Records for this task START
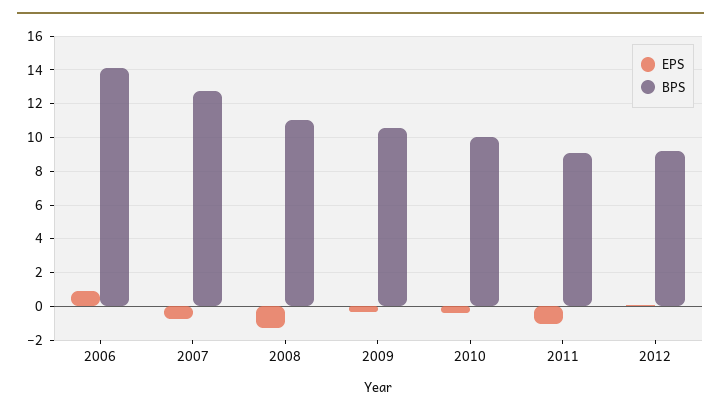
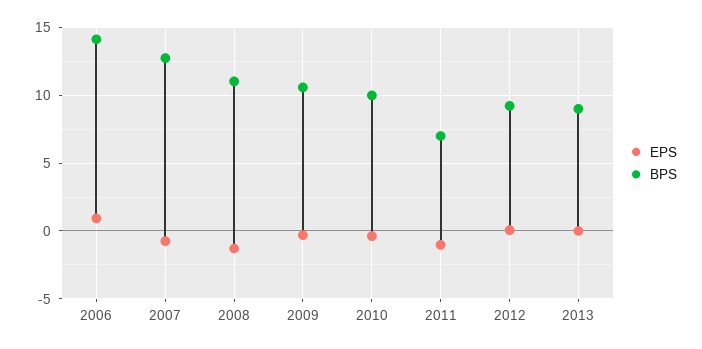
BPS, 2011: 9 -> 7
EPS, 2013: none -> 0
BPS, 2013: none -> 9

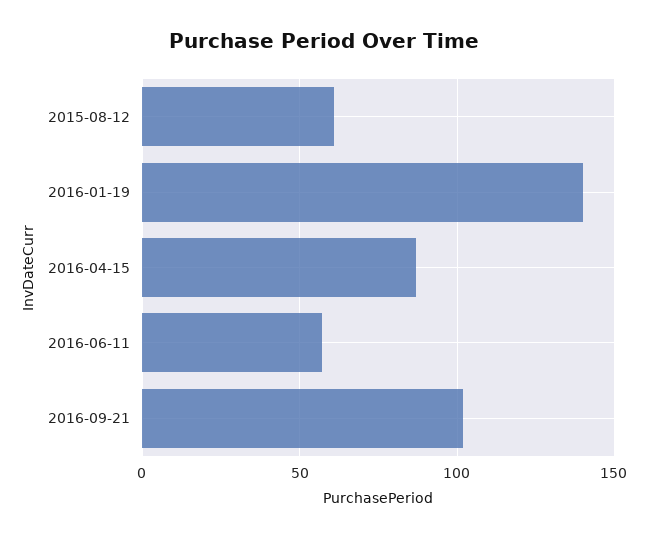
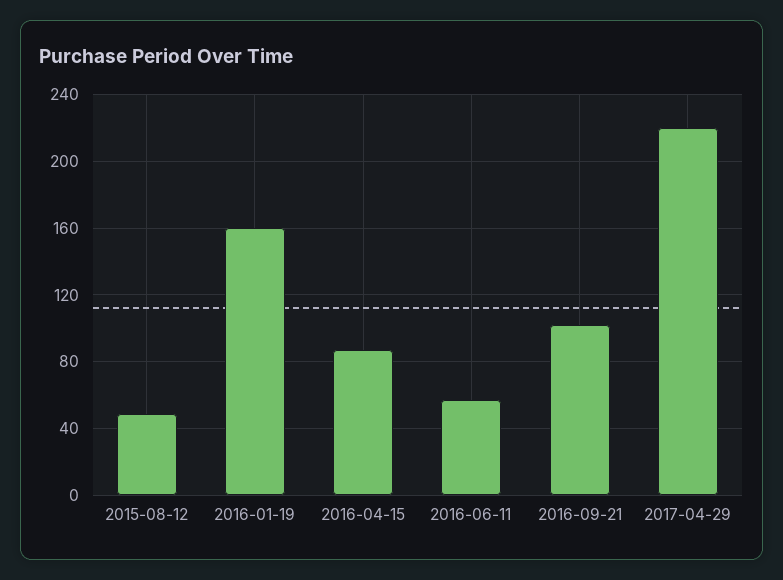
2015-08-12: 60 -> 50
2016-01-19: 140 -> 160
2017-04-29: none -> 220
Records for this task END
**Required action:** Restate, word for word, each line from the line containing "BPS, 2013: none -> 9" through the end of the entries above; the pictures are not part of the copy.

**Output for this exercise:**
BPS, 2013: none -> 9

2015-08-12: 60 -> 50
2016-01-19: 140 -> 160
2017-04-29: none -> 220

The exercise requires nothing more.